-- TASK TO CARRY OUT --
I need an exact copy of the lines from the one containing "tax: 276.72 -> 275.95" through the end of the records, without any pictures.

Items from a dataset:
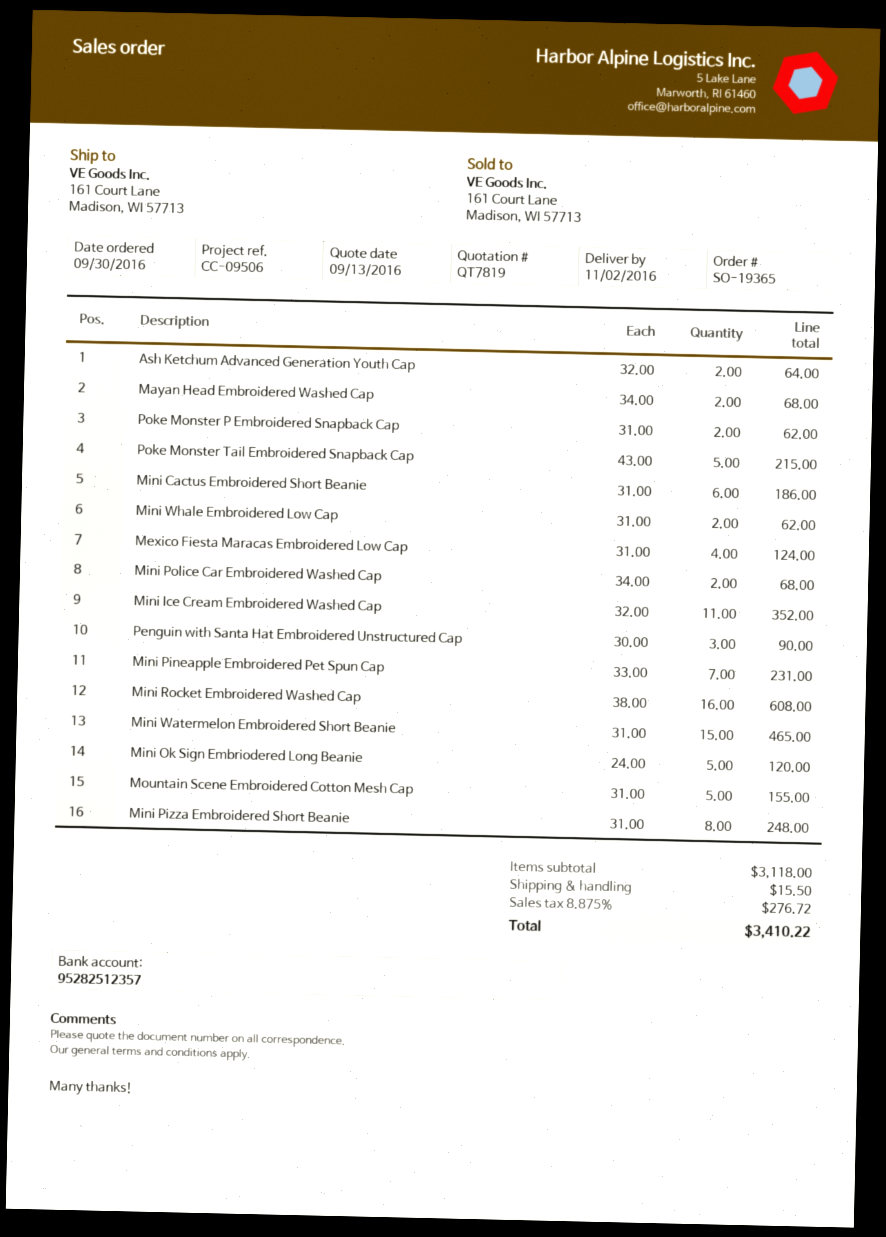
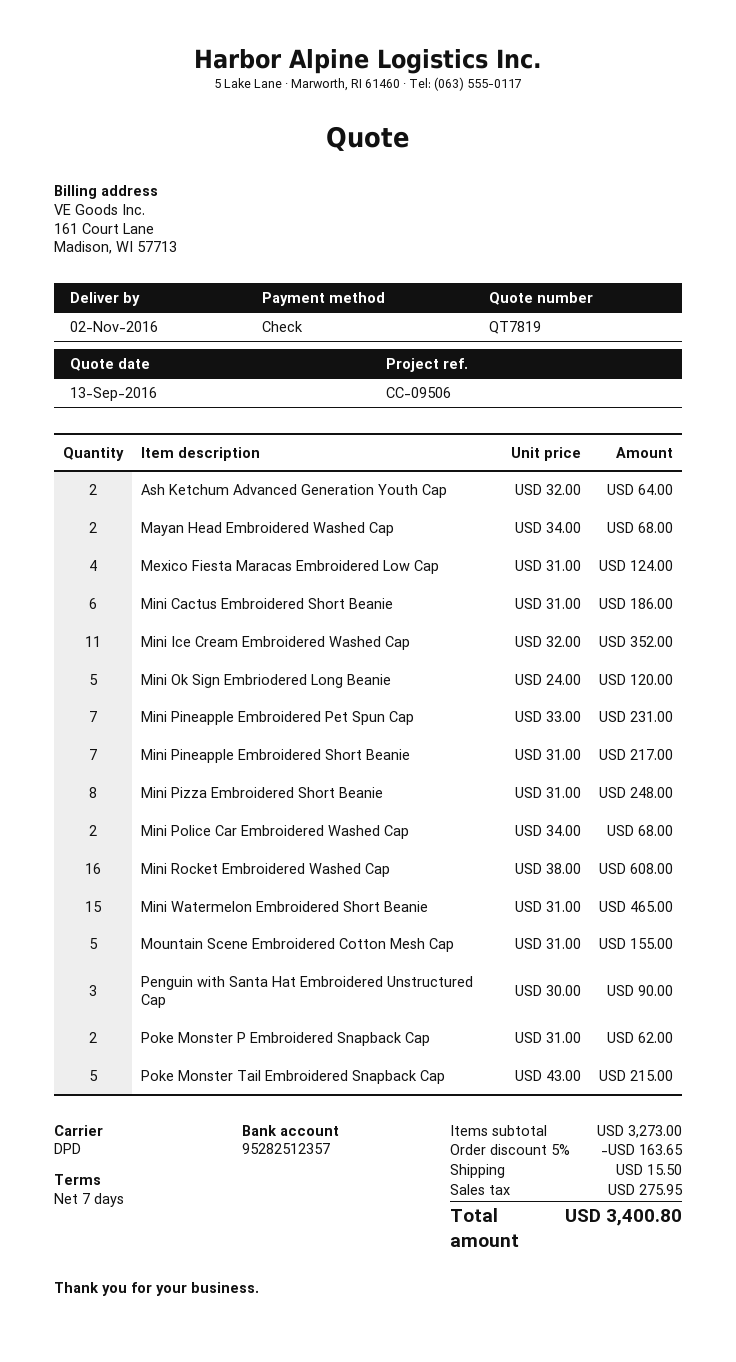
Mini Whale Embroidered Low Cap: 2 x 31.00 = 62.00 -> none
Mini Pineapple Embroidered Short Beanie: none -> 7 x 31.00 = 217.00
subtotal: 3118.00 -> 3273.00
discount: none -> 5% = 163.65
tax: 276.72 -> 275.95
total: 3410.22 -> 3400.80

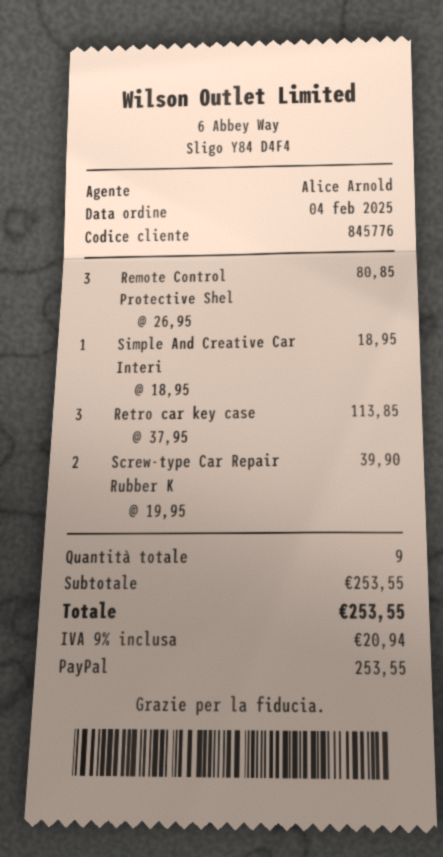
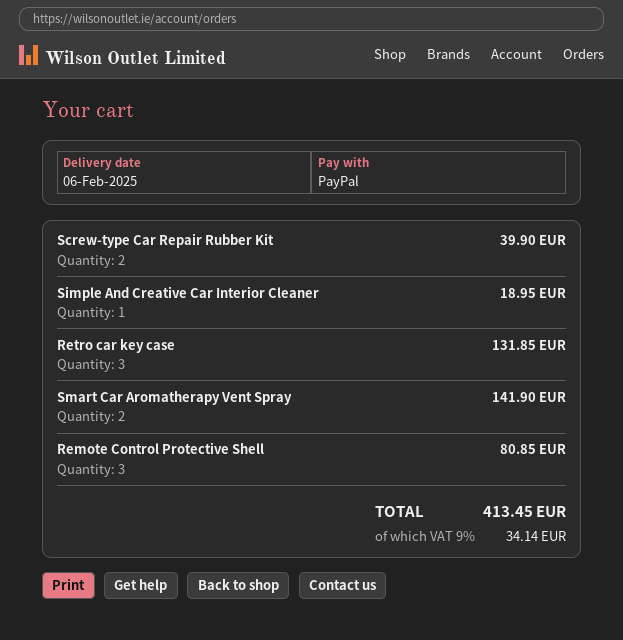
Retro car key case: 3 for 113.85 -> 3 for 131.85
Smart Car Aromatherapy Vent Spray: none -> 2 for 141.90
tax: 9% = 20.94 -> 9% = 34.14
total: 253.55 -> 413.45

-- THE COMPLETED TASK --
tax: 276.72 -> 275.95
total: 3410.22 -> 3400.80

Retro car key case: 3 for 113.85 -> 3 for 131.85
Smart Car Aromatherapy Vent Spray: none -> 2 for 141.90
tax: 9% = 20.94 -> 9% = 34.14
total: 253.55 -> 413.45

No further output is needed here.